Seferden sonra Attila Macar ovasındaki evine dönmüştü. Savaş mevsimi başlamadan önce mevcut kadınlarına bir yenisini daha katmaya karar verdi. ‘İldiko’ adında bir Cermen kızıyla evlenen Attila, gerdek gecesi ağzından ve burnundan kan boşalarak kendi kanında boğularak 453’te öldü. Ölümünün nedeni hala tam olarak bilinmese de iddialar arasında salgın hastalıklar, yeni evlendiği karısı tarafından zehirlenmesi ya da düğün gecesi çok yiyip içmesi gibi iddialar bulunmaktadır. Ne şekilde öldüğü tarihin kara sayfalarında kalan Attila’nın ölümününe çok üzülen Hunlar, saçlarını ve atlarının kuyruklarını keserek ve erkeklerde yüzlerine derin yaralar açıp, ağıtlar yakarak yas tutmuşlardır. Naaşı ipekten bir çadıra konmuş ve sevenleri son kez görmüş, saygılarını göstermişlerdir. Efsaneye göre naaşı, önce altın sonra gümüş ve sonra da bronz bir tabuta konarak Tuna’nın bilinmeyen bir yerine gömüldü. Naaşı gömenlerse orada öldürüldü.

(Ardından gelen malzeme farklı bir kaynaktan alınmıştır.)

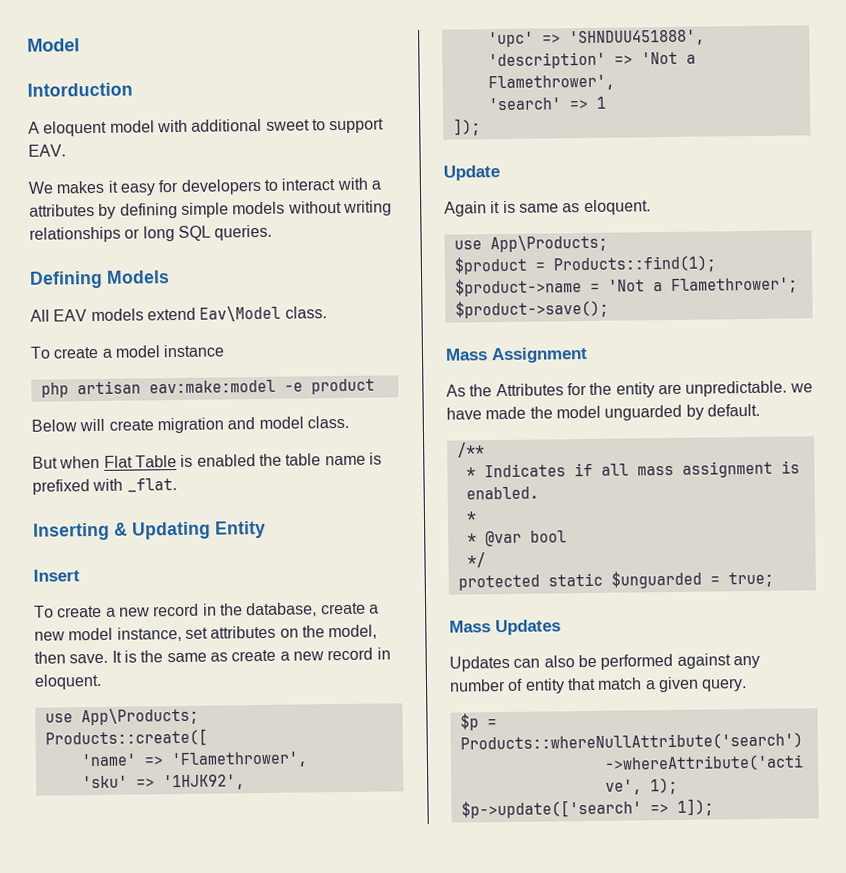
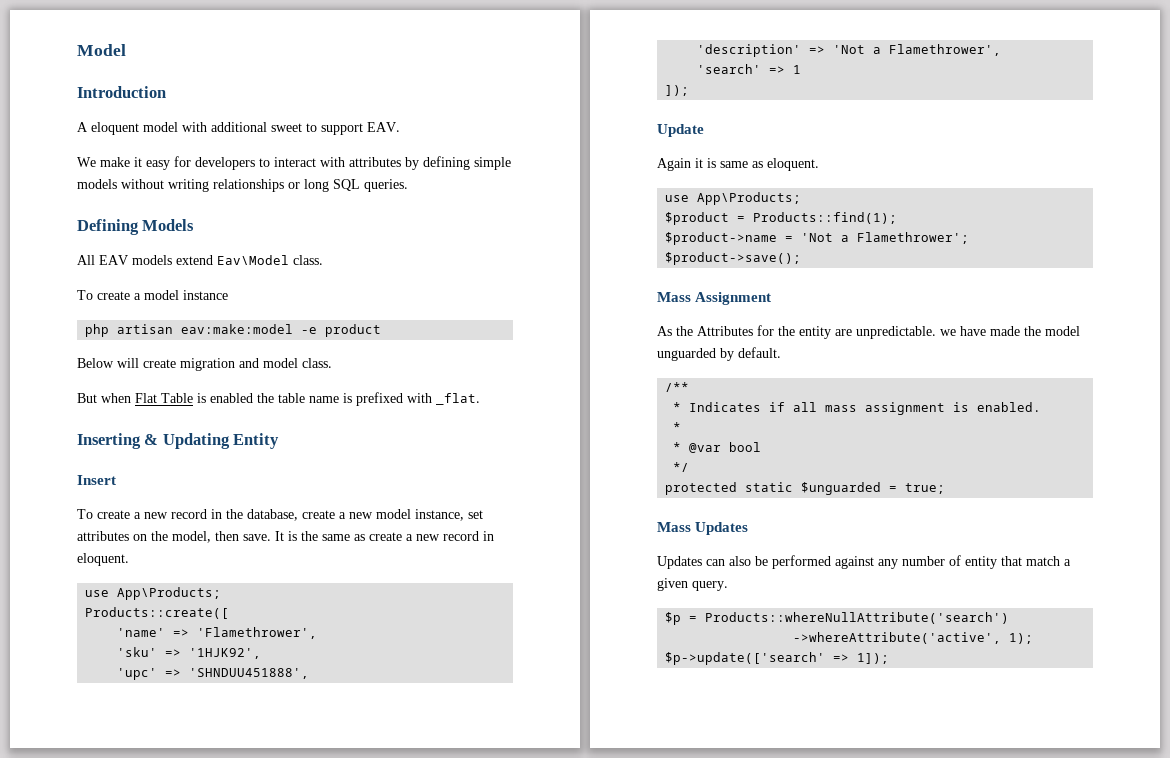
[27,82,133,97] Intorduction -> [77,86,166,98] Introduction
[56,180,105,194] makes -> [100,157,130,167] make
[370,180,381,190] a -> (345, 162) none

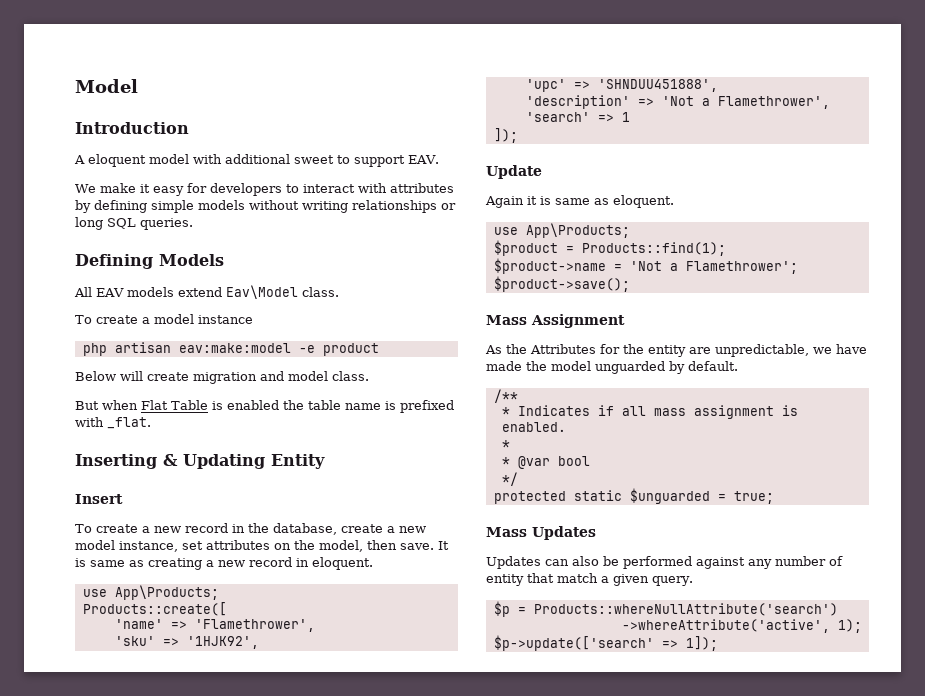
[301,531,402,541] the same as create -> [90,558,202,570] same as creating
[856,326,936,339] unpredictable. -> [715,344,809,357] unpredictable,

Attila, kısa boylu küçük başlı ve çok kuvvetliydi. Son derece sert ve acımasız bir karaktere sahipti. Attila’nın görünümüyle ilgili bilgileri bizzat kendisi gören Bizanslı tarihçi Priscus Attila’yla ilgili; “Kısa boylu, geniş göğsü olan, gözleri küçük, burnu yassı ve ince grimsi sakalları olan, bronz tenli” olarak anlatmıştır. Bir Türk efsanesine göre kendisine Atlı Han’da denilirdi.
Avrupa’yı titreten Hunlu küçük adam büyük tarihler yazmıştır. Bozkırın yetiştirdiği en büyük savaşçılarından bir tanesidir. Yenilmezliğiyle Avrupa’nın korkulu rüyası olmuş, nereye sefer yaptıysa kazanmıştır. Tarihin en büyük askeri dehalarından biri olan ve Türk tarihine altın harflerle ismini yazdıran büyük lider. Yazdığı destan dolu savaşlarıyla, bilgisiyle, hayatıyla yüzyıllarda geçse namını korumuş isimdir. Attila Türk ve Macar kültüründe kahraman olarak anılır.